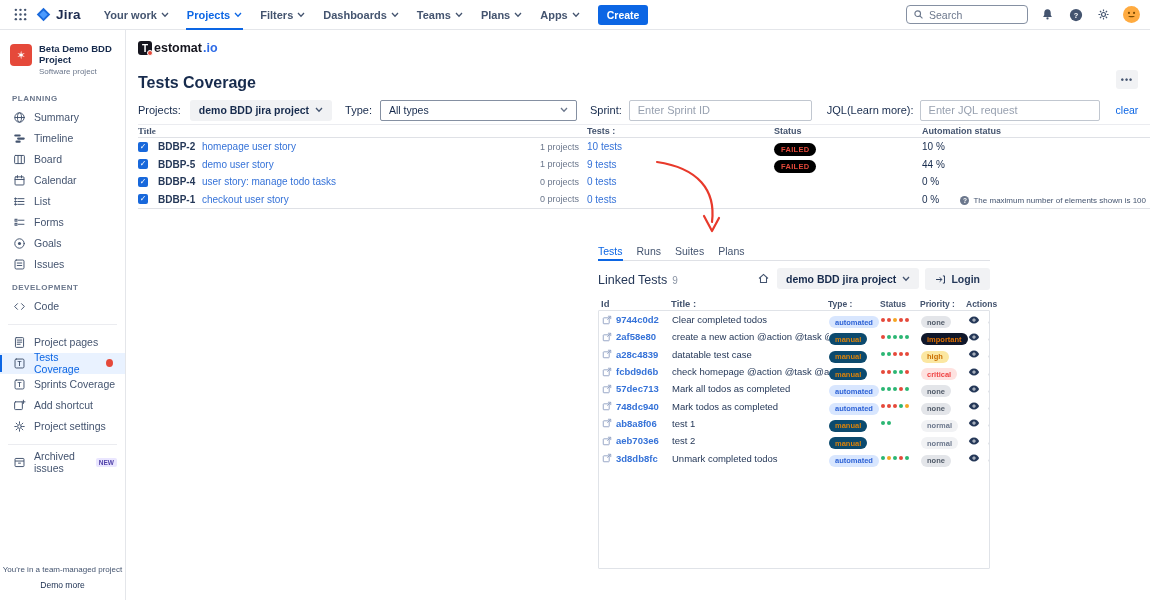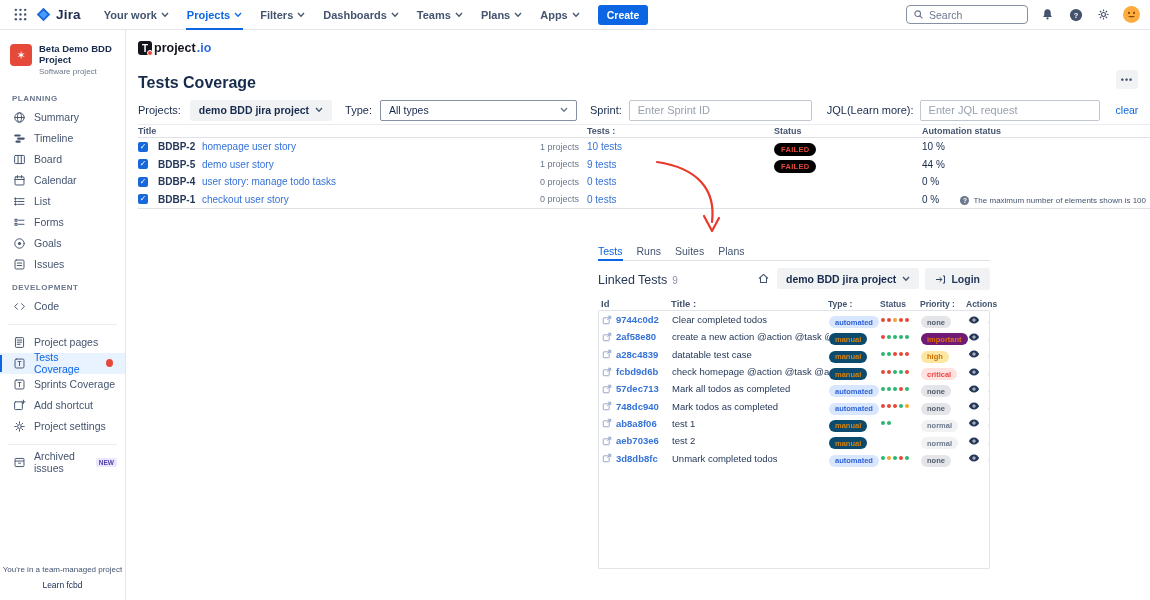--- a/index.html
+++ b/index.html
@@ -78,21 +78,21 @@
   .cov-body { border-bottom:1px solid #DFE1E6; position:relative; }
   .c-cb { width:20px; flex:none; display:flex; align-items:center; }
   .checkbox { width:10px; height:10px; background:#1868DB; border-radius:2px; color:#fff; font-size:8px; line-height:10px;
               text-align:center; cursor:pointer; }
   .c-key { width:44px; flex:none; font-size:10px; font-weight:700; color:#253858; }
   .c-title { width:280px; flex:none; font-size:10px; color:#3572D8; cursor:pointer; white-space:nowrap; overflow:hidden; }
   .c-proj { width:105px; flex:none; text-align:right; font-size:9px; color:#6B778C; padding-right:8px; }
   .c-tests { width:182px; flex:none; font-size:10px; color:#3572D8; cursor:pointer; }
   .c-status { width:148px; flex:none; padding-left:5px; }
   .c-auto { flex:1; padding-left:5px; font-size:10px; color:#172B4D; }
-  .h-span { width:344px; flex:none; }
+  .h-span { width:344px; flex:none;font-family:Liberation Serif, serif; }
   .badge-failed { display:inline-block; background:#000000; color:#E5493A; font-size:7.5px; font-weight:700;
                   border-radius:8px; padding:2px 7px; letter-spacing:.3px; }
   .cov-note { position:absolute; right:4px; top:58px; display:flex; align-items:center; gap:4px; font-size:8px; color:#44546F; white-space:nowrap;}
   .qmark { width:9px; height:9px; border-radius:50%; background:#6B778C; color:#fff; font-size:6.5px; font-weight:700;
            display:flex; align-items:center; justify-content:center; flex:none;}
 
   
   .arrow-svg { position:absolute; left:0; top:0; width:1024px; height:570px; pointer-events:none; z-index:15; }
 
   
@@ -116,21 +116,21 @@
   .pc-type { width:52px; flex:none; }
   .pc-status { width:40px; flex:none; display:flex; gap:2px; align-items:center; }
   .pc-prio { width:46px; flex:none; }
   .pc-actions { flex:1; display:flex; align-items:center; gap:5px; }
   .dot { width:4px; height:4px; border-radius:50%; flex:none; }
   .pill { display:inline-block; font-size:7.5px; font-weight:600; border-radius:7px; padding:1.5px 6px; }
   .pill.automated { background:#D8E6FE; color:#2E63D6; }
   .pill.manual { background:#0c4a6e; color:#D9820B; }
   .pill.none { background:#E3E5E9; color:#505A68; }
   .pill.normal { background:#F1F2F4; color:#6B778C; }
-  .pill.important { background:#701a75; color:#E27100; }
+  .pill.important { background:#0f172a; color:#E27100; }
   .pill.high { background:#FBE7A2; color:#CA6F02; }
   .pill.critical { background:#FEE2E0; color:#EF4444; }
   .act-ico { width:13px; height:13px; display:flex; align-items:center; justify-content:center; cursor:pointer; }
 </style>
 </head>
 <body>
 
 <div id="app">
 
   <div class="topbar">
@@ -408,28 +408,28 @@
           <svg width="13" height="13" viewBox="0 0 16 16" fill="none" stroke="#44546F" stroke-width="1.2">
             <rect x="2.5" y="3" width="11" height="10" rx="1"></rect>
             <path d="M2.5 6.2h11M6.3 8.8h3.4"></path>
           </svg>
         </span>
       <span>Archived issues</span>
       <span class="new-badge">NEW</span>
     </div>
     <div class="side-footer">
       <div class="l1">You're in a team-managed project</div>
-      <div class="l2">Learn fcbd</div>
+      <div class="l2">Demo more</div>
     </div>
   </div>
 
   <div class="main">
     <div class="tm-logo">
       <span class="tm-box">T</span>
-        <span class="tm-name">project</span>
+        <span class="tm-name">estomat</span>
         <span class="tm-io">.io</span>
     </div>
     <div class="page-title">Tests Coverage</div>
     <button class="more-btn">•••</button>
 
     <div class="filters">
       <span class="f-label">Projects:</span>
       <div class="chip" style="margin-left:9px;">
         <span>demo BDD jira project</span>
         <svg width="8" height="6" viewBox="0 0 8 6">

+ + + + + + +

TASK PROMPT ▸ Say again, exactly, only those lines of the records that run from the start through the line with "color:#fff; font-size:6.5px; font-weight:700;". Pictures are to be skipped.

EXERCISE RESPONSE ▸
--- a/index.html
+++ b/index.html
@@ -78,21 +78,21 @@
   .cov-body { border-bottom:1px solid #DFE1E6; position:relative; }
   .c-cb { width:20px; flex:none; display:flex; align-items:center; }
   .checkbox { width:10px; height:10px; background:#1868DB; border-radius:2px; color:#fff; font-size:8px; line-height:10px;
               text-align:center; cursor:pointer; }
   .c-key { width:44px; flex:none; font-size:10px; font-weight:700; color:#253858; }
   .c-title { width:280px; flex:none; font-size:10px; color:#3572D8; cursor:pointer; white-space:nowrap; overflow:hidden; }
   .c-proj { width:105px; flex:none; text-align:right; font-size:9px; color:#6B778C; padding-right:8px; }
   .c-tests { width:182px; flex:none; font-size:10px; color:#3572D8; cursor:pointer; }
   .c-status { width:148px; flex:none; padding-left:5px; }
   .c-auto { flex:1; padding-left:5px; font-size:10px; color:#172B4D; }
-  .h-span { width:344px; flex:none; }
+  .h-span { width:344px; flex:none;font-family:Liberation Serif, serif; }
   .badge-failed { display:inline-block; background:#000000; color:#E5493A; font-size:7.5px; font-weight:700;
                   border-radius:8px; padding:2px 7px; letter-spacing:.3px; }
   .cov-note { position:absolute; right:4px; top:58px; display:flex; align-items:center; gap:4px; font-size:8px; color:#44546F; white-space:nowrap;}
   .qmark { width:9px; height:9px; border-radius:50%; background:#6B778C; color:#fff; font-size:6.5px; font-weight:700;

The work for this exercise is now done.